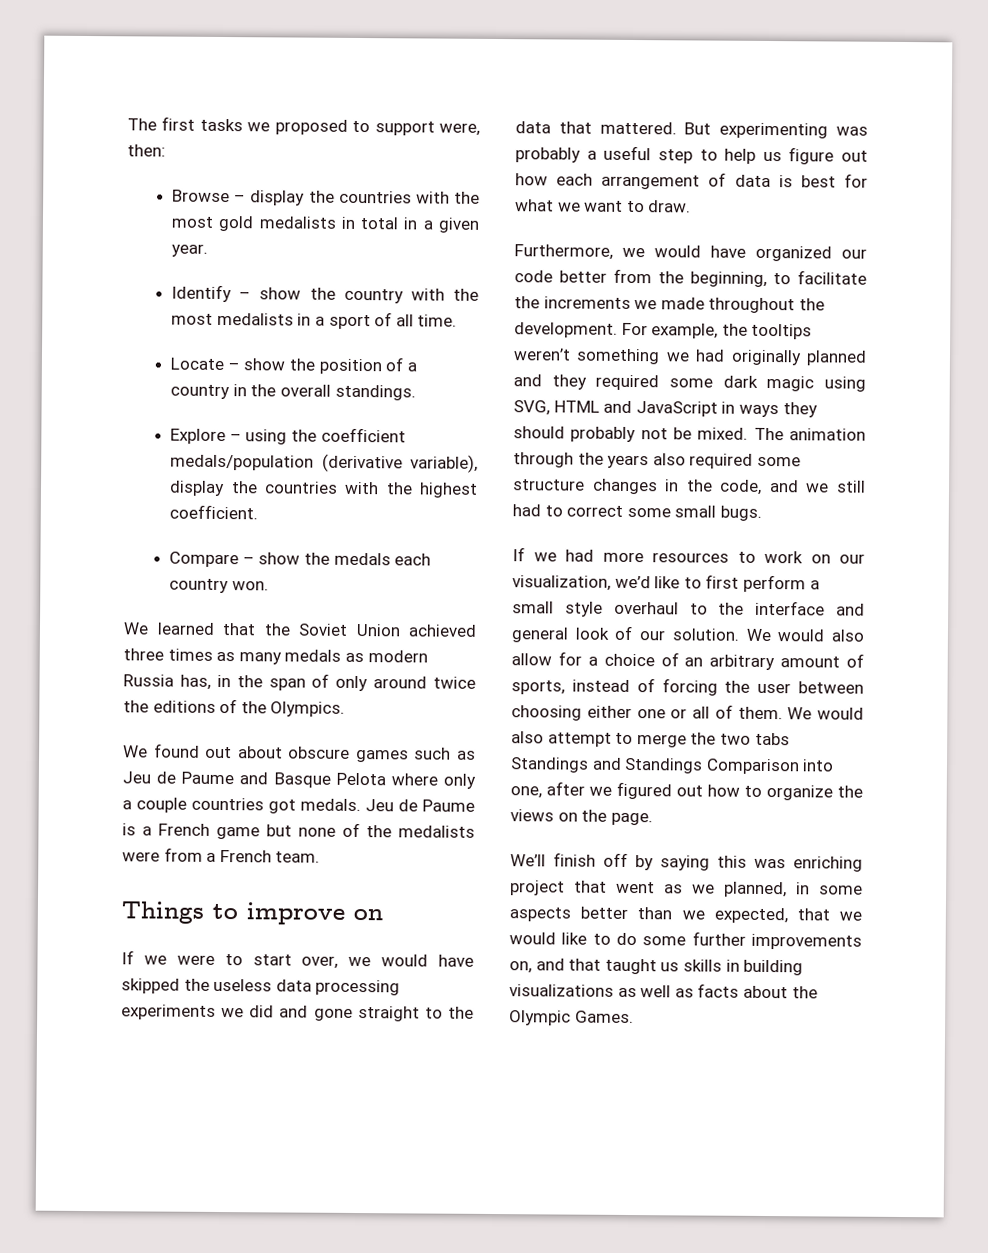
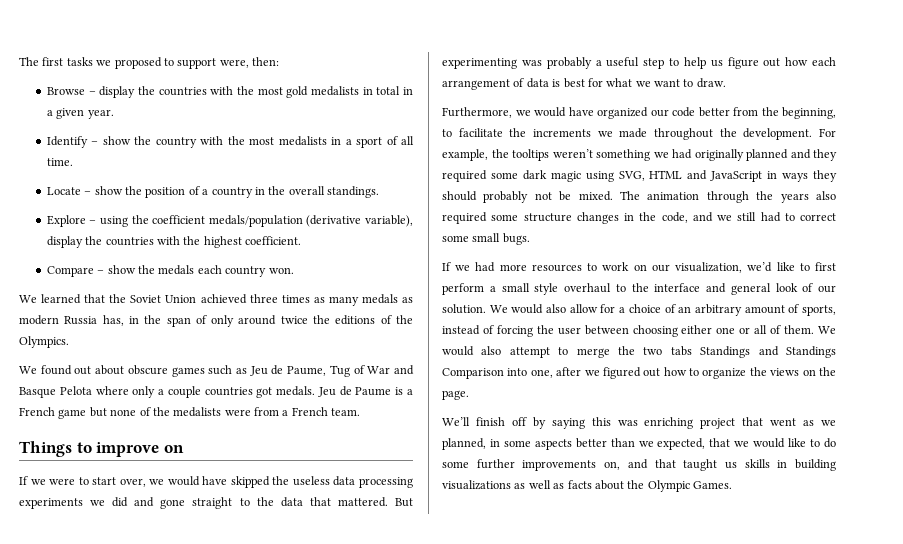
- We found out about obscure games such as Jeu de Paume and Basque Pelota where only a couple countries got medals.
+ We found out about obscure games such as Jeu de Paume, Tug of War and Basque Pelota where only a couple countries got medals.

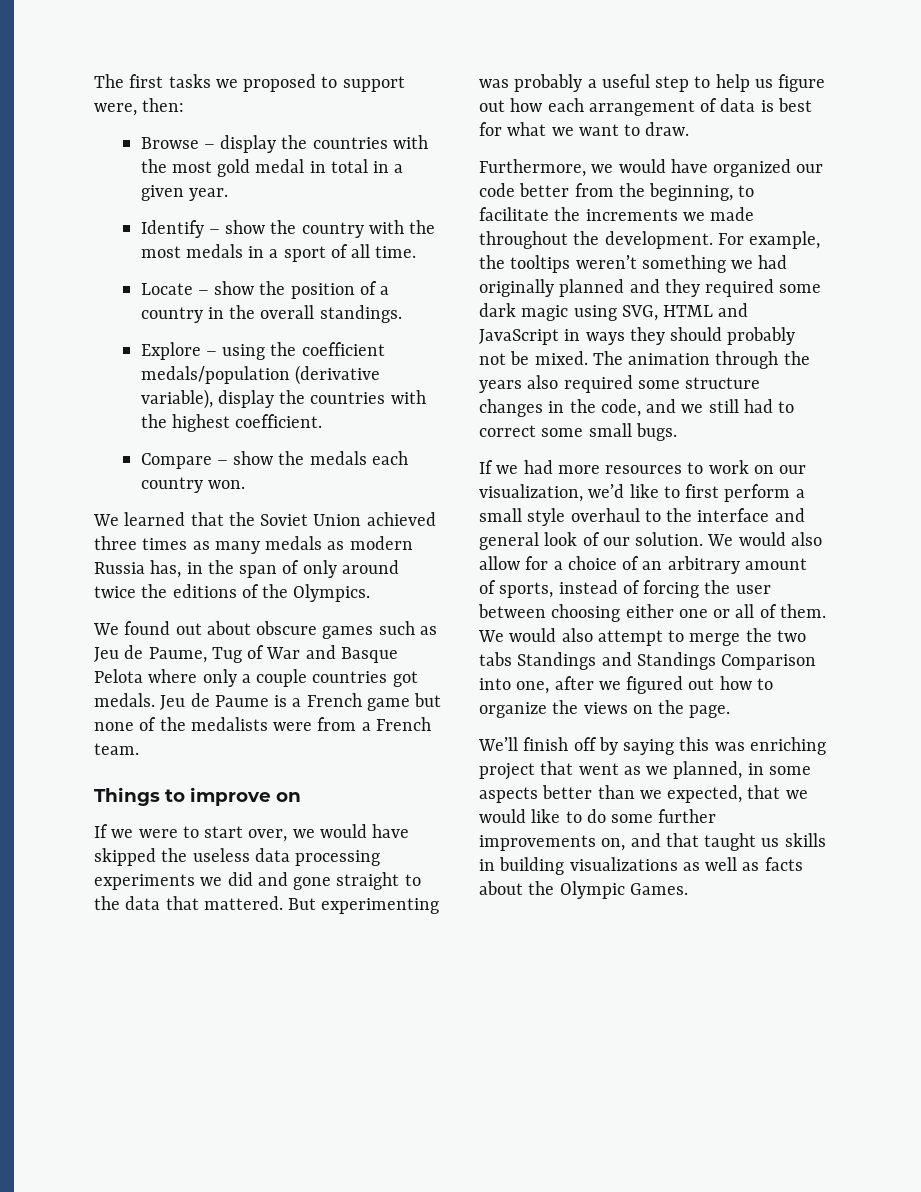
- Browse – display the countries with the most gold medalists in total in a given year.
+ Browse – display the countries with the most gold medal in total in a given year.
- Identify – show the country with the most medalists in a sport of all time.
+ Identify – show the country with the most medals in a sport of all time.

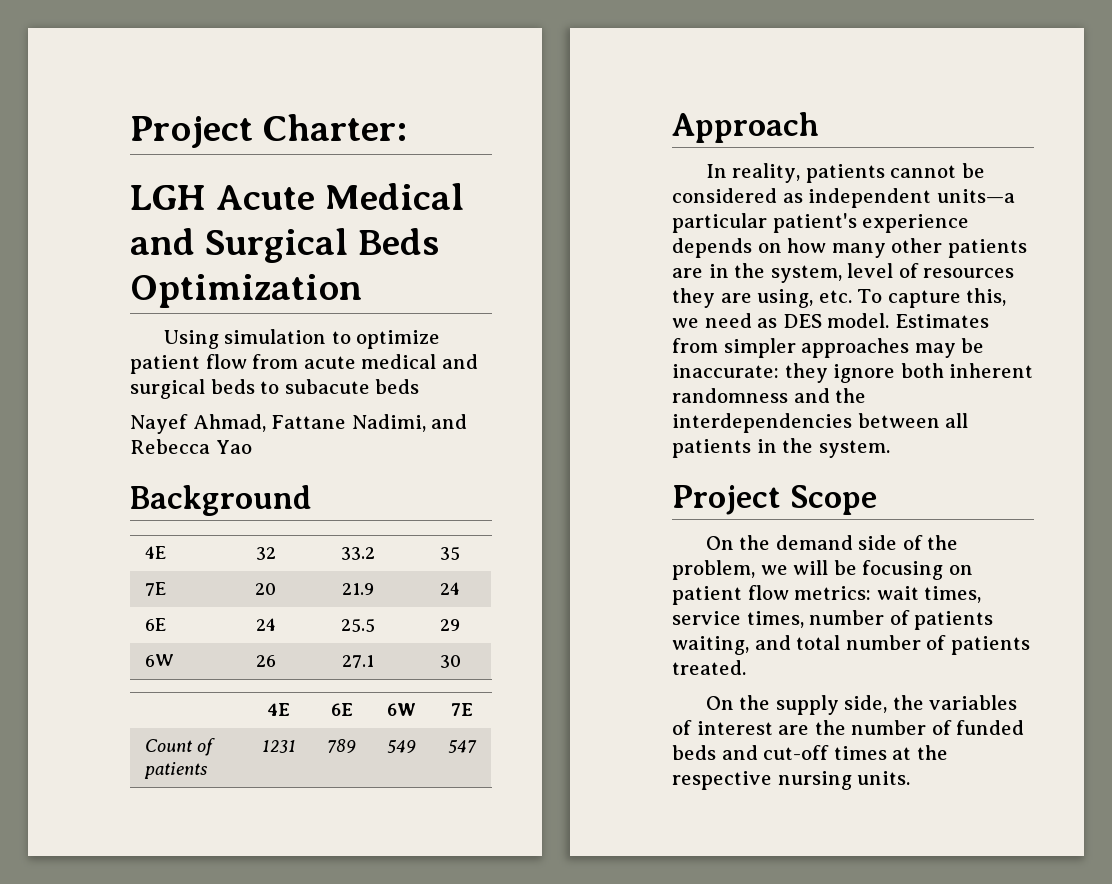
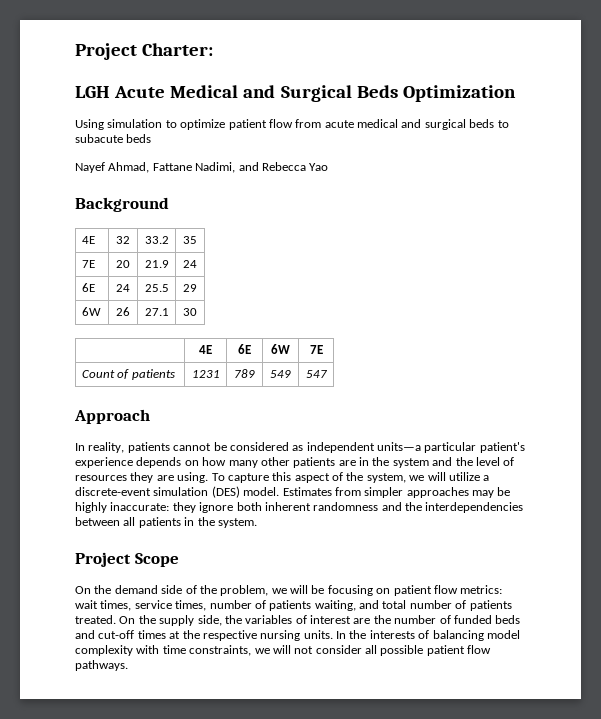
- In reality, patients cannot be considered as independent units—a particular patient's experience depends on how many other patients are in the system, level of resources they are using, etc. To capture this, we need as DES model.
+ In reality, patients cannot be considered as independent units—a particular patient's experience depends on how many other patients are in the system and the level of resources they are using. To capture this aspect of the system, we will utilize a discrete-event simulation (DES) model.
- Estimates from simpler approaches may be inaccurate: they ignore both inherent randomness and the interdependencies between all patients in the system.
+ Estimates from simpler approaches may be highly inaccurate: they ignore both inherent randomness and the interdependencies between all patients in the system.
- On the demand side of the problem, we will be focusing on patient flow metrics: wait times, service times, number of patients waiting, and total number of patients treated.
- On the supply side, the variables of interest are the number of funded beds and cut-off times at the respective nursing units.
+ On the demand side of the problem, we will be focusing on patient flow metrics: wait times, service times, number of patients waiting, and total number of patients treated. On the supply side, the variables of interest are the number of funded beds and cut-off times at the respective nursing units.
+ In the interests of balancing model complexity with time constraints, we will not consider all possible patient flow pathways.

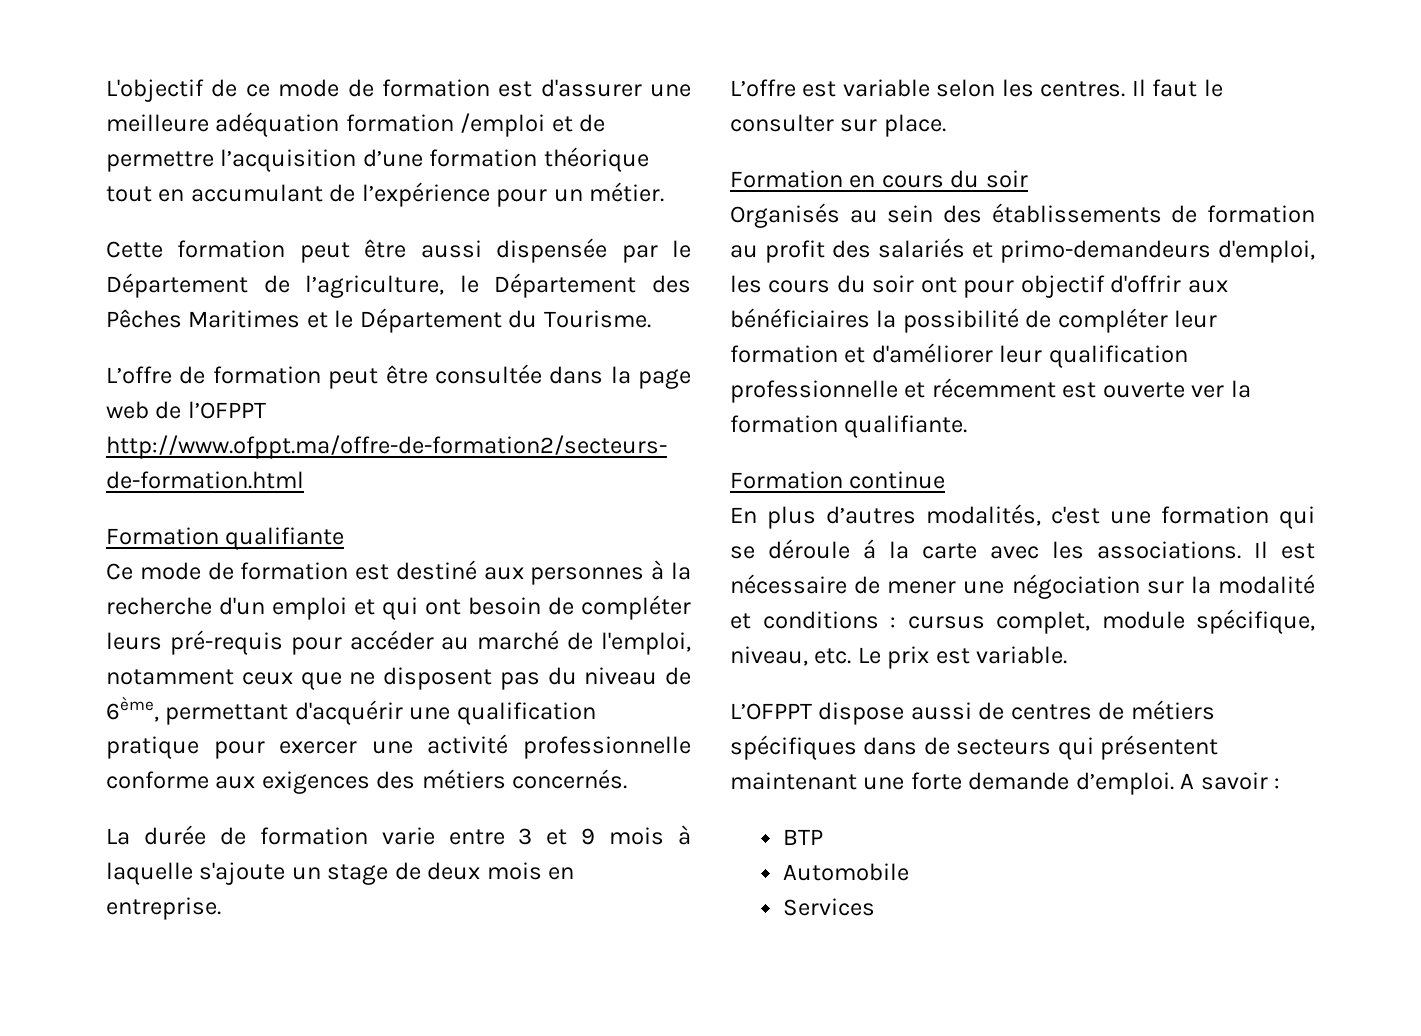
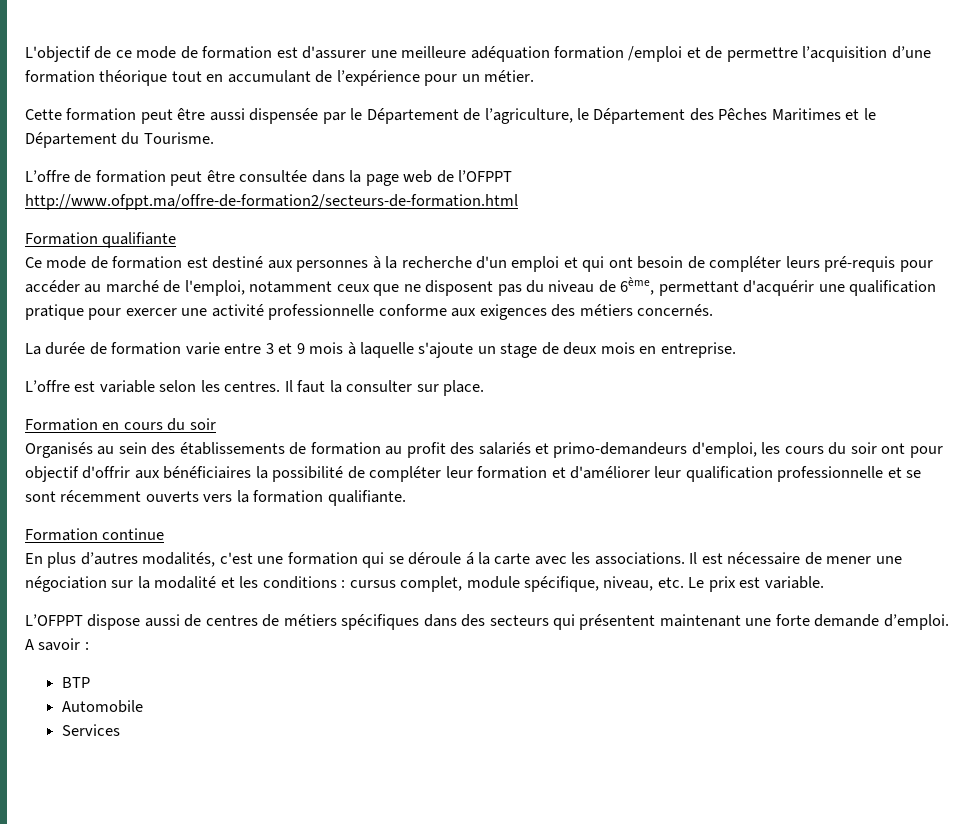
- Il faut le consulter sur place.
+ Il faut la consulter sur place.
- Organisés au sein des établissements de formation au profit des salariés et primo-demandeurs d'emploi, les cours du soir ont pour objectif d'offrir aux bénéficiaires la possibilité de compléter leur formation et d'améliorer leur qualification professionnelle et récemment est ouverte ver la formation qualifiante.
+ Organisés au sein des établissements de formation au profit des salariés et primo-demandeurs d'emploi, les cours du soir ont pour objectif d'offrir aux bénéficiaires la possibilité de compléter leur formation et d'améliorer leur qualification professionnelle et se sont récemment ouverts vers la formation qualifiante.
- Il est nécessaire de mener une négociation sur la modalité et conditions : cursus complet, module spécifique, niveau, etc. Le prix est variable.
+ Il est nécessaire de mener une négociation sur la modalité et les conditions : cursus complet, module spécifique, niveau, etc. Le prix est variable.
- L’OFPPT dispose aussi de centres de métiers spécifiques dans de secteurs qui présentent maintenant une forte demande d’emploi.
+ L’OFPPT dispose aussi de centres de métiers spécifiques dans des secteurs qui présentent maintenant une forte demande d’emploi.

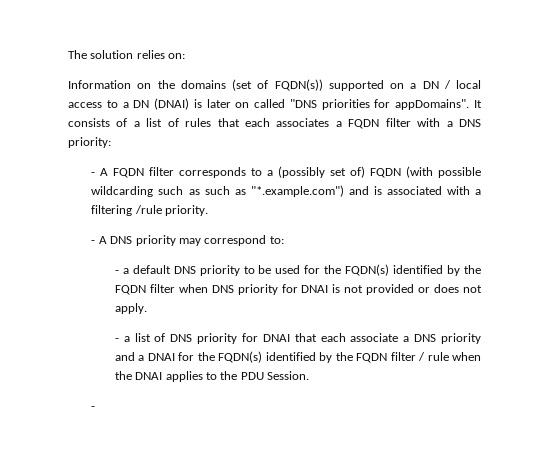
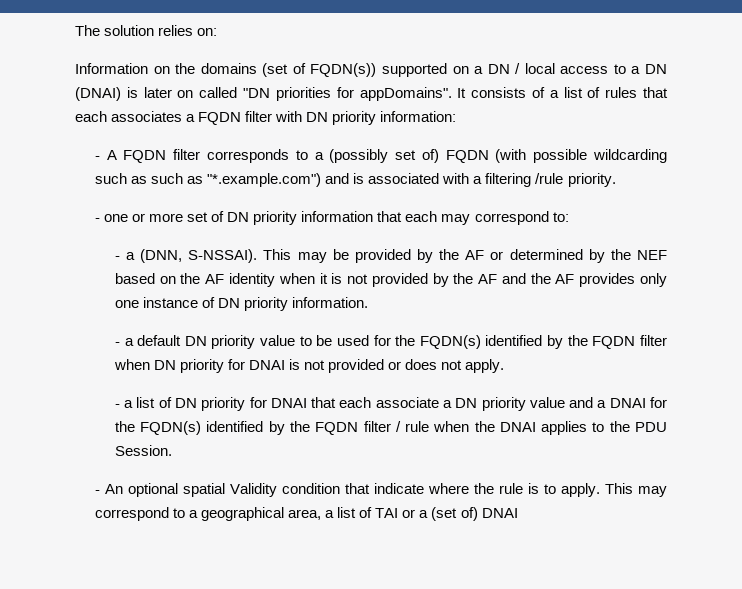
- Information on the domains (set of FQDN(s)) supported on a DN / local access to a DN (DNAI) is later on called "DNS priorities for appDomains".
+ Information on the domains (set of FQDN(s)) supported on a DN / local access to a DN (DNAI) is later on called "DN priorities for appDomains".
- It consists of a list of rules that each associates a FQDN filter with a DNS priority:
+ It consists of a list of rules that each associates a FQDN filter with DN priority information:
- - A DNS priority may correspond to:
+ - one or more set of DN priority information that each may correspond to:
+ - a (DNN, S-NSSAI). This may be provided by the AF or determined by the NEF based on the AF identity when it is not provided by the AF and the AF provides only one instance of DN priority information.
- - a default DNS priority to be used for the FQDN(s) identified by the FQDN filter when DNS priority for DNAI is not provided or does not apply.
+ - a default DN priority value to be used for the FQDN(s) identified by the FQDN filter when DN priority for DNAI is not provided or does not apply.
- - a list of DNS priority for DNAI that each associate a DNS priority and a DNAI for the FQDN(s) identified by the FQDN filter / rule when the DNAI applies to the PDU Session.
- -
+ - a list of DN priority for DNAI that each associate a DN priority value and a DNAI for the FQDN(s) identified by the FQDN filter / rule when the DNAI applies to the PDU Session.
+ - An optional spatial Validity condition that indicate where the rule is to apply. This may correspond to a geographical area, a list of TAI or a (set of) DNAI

Exercise directions = Look above for the line holding "DN priority information." and the line holding "default DN priority". Retype both, and every line between them, word for word and nothing else.

Answer box =
+ - a (DNN, S-NSSAI). This may be provided by the AF or determined by the NEF based on the AF identity when it is not provided by the AF and the AF provides only one instance of DN priority information.
- - a default DNS priority to be used for the FQDN(s) identified by the FQDN filter when DNS priority for DNAI is not provided or does not apply.
+ - a default DN priority value to be used for the FQDN(s) identified by the FQDN filter when DN priority for DNAI is not provided or does not apply.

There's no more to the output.